A good friend of mine asked a while back if I would help with a Christmas party for a bunch of sixth graders. Val needed assistance setting up for the event and a DJ (yes, I DJ – does that make me cooler?) to make it hopping, so I obliged. Being without child, I really didn’t know what to expect, but in the days leading up, she laughingly iterated that it would be “outstanding birth control” for my wife and I.
By Friday afternoon, we had the place decked out to fully satisfy an ADD generation – Arcade basketball game, Wii and Xbox with projectors, popcorn machine, soda bar, as well as a limbo pole at the ready. Oh yeah, and DJ Chappalicious had sold his soul to download a number of top 20 hits from iTunes. My only rule was no Bieber…I just couldn’t bring myself to sinking that low.
The first crop of sweaty juveniles arrived right on time – boys of drastically varying height who, based on their apparel, were anticipating less party and more athletic competition. They immediately chugged soda, tossed popcorn everywhere, and set about trying to break the basketball game. Stereotypes confirmed.

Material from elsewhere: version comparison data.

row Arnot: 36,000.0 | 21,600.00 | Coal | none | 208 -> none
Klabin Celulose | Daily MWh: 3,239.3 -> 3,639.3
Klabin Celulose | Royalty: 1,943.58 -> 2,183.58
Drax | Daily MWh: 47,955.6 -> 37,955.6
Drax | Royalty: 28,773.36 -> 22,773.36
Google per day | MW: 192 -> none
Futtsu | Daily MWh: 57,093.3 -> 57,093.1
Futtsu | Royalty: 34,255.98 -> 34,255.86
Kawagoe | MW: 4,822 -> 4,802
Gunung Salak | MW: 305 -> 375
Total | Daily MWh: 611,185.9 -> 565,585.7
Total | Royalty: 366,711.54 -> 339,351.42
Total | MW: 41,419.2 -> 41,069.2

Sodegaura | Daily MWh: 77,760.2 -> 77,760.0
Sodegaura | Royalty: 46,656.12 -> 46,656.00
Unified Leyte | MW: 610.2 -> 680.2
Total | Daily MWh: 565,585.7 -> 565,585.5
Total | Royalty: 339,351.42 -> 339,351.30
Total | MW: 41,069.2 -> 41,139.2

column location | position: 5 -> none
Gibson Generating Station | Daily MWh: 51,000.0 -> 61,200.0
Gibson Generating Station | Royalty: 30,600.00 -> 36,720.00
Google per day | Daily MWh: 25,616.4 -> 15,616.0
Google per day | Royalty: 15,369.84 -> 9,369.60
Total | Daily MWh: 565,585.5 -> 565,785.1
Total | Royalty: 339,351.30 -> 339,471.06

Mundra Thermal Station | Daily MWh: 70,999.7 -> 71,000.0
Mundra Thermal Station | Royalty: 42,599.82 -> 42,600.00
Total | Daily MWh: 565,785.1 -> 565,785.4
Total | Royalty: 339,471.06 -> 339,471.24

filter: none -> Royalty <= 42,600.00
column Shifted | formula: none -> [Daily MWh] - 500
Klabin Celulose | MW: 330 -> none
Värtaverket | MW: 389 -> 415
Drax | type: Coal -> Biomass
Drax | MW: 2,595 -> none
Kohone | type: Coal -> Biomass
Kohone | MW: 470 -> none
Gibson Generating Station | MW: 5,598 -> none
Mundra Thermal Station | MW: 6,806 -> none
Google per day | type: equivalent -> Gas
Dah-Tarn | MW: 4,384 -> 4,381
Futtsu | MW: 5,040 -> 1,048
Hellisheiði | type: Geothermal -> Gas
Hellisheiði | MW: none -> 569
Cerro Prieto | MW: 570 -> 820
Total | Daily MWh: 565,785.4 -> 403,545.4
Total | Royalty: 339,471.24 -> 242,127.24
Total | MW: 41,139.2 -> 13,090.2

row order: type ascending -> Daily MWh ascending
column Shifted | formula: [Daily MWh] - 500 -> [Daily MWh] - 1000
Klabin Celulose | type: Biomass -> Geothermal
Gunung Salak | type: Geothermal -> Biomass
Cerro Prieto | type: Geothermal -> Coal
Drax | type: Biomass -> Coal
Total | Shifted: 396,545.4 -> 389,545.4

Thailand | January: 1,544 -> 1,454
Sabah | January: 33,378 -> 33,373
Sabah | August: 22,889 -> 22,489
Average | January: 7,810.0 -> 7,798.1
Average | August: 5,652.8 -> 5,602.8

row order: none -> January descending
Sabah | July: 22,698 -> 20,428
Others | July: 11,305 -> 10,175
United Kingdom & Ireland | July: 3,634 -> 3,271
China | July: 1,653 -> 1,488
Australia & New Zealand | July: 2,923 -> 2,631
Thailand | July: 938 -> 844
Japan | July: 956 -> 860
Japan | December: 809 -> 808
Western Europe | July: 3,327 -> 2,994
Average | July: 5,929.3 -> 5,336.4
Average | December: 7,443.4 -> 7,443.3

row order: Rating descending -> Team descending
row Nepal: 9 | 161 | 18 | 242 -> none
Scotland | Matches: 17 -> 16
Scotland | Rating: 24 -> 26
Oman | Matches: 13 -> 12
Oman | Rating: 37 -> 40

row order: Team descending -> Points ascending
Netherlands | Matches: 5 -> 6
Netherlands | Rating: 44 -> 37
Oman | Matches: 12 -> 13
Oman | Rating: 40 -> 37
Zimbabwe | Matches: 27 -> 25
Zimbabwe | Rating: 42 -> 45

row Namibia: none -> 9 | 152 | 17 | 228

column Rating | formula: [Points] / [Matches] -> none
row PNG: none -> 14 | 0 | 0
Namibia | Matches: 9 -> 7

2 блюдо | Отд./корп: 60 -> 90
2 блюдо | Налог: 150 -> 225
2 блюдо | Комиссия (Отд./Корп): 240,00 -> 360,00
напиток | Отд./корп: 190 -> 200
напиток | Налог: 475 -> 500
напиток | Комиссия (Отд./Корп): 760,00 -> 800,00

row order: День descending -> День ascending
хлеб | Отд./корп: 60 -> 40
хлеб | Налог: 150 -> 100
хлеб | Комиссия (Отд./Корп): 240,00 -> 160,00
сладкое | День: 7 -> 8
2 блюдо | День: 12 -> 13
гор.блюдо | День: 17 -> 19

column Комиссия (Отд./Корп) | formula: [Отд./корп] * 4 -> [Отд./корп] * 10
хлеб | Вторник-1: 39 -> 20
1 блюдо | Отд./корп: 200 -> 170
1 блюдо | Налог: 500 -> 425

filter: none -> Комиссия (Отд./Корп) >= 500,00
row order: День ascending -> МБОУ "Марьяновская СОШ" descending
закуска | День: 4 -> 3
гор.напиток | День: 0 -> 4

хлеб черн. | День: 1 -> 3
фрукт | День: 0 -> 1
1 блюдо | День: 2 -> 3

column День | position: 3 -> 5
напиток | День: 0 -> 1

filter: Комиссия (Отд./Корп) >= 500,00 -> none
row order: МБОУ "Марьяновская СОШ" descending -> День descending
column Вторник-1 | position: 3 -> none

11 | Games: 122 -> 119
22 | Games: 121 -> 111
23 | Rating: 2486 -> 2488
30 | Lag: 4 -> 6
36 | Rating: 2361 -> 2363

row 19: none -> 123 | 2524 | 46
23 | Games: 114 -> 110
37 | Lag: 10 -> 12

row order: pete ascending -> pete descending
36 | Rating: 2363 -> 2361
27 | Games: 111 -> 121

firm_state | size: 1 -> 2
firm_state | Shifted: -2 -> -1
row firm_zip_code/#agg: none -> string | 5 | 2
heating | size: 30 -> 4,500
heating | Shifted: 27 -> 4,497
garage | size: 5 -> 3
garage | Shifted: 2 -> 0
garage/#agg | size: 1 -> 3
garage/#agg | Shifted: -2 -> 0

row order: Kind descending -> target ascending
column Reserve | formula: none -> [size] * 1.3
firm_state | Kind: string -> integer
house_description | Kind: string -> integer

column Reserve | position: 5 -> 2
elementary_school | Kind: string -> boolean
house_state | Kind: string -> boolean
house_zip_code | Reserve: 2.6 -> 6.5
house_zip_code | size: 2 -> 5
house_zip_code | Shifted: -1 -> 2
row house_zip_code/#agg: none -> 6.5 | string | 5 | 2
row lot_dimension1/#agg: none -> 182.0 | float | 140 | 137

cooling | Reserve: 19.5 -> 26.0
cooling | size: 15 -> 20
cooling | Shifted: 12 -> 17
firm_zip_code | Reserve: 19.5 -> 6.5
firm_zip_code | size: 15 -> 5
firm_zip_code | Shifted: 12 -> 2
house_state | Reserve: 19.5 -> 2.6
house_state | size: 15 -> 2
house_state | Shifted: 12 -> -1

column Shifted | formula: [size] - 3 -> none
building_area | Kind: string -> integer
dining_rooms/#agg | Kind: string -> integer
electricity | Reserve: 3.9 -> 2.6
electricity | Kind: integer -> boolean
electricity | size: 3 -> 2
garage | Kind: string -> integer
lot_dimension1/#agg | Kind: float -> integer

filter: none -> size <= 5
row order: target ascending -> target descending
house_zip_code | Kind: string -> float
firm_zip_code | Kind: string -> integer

About ten minutes in, they figured out two things that would make my night significantly more difficult: 1. DJ Chappalicious was obligated to take requests, and 2. I had a microphone. Grubby little hands quickly commandeered my mic. They huddled around it with joy – singing along with the music (obviously channeling Glee), hurling amplified insults at one another, and shouting words that are bound to be funny at that age (use your imagination). For the better part of an hour, male-dominated chaos reigned supreme. And then, the girls showed up…
A relative calm fell over the Bieber-haired boys as this gaggle of ladies sauntered in, dressed much more appropriately for the occasion. Rather predictably, the groups retreated to opposite ends of the dance floor.
By now, one boisterous kid had taken full control of the mic. Being smaller than most, he had obviously turned to wit as his means of getting a leg up on the world. Admittedly, I thought he was pretty funny. He narrated through the limbo competition, even adding “I love this song, it makes me feel like I’m in the jungle!” when I slipped Barry Manilow’s “Copacabana” into the mix. (note: later in the night I told Val I wanted to mentor this little guy, cause he had potential. She responded with a story about him conning the choir out of $40 on their last trip, claiming he would give it to charity.)
Once the limbo was over, an inundation of requests flooded in. The girls wanted slow songs. The boys wanted rap. Mothers asked for songs that were in style the last time they hit up the clubs for a girls night out. Despite reasonable preparation, my library was devoid of most of their requests. I was dropping $1.29 a pop to hold their interests for maybe thirty seconds before the shouts for another came. It was all a bit maddening. Eventually, I figured out most of these kids already had these songs downloaded on their iPhones (yes, most 12 year olds have iPhones now). This, I thought, was a brilliant approach, because if little Jimmy’s request ended up being insanely vulgar, I could simply respond with “well, one of you geniuses has allowed a child to purchase this with your credit card.”
Still, I had my standards. At what prove to be my favorite moment of the night, a line of at least five youths came to me with the same ask – a selection by Lil’ Wayne known as “Blunt Blowin.” One after another, they responded to my denial with a frustrated “But why?” Barely fighting off laughter, I referred each of them to their parents for an explanation of why that was an inappropriate song for a sixth grade party. In retrospect, I guess there was something reassuring about their naiveté.
So much of the night played out like you might expect, having experienced middle school for your very own. Eventually, everyone had the opportunity to endure an awkward slow dance, although some where ultimately forced to partake. A few of the boys even managed to change into respectable attire, thus proving their heightened levels of maturity. The attendees were escorted out by their parents, one by one, until all that remained were a few that decided to serenade those of us cleaning up all the popcorn they had scattered about.
In the end, it was just Val and I, sipping margaritas generously while her son played Xbox on the projection screen. I regaled her with stories from the evening while she listened attentively. When I had exhausted my list, she turned to me with a grin and said “So, are you going to have kids anytime soon?”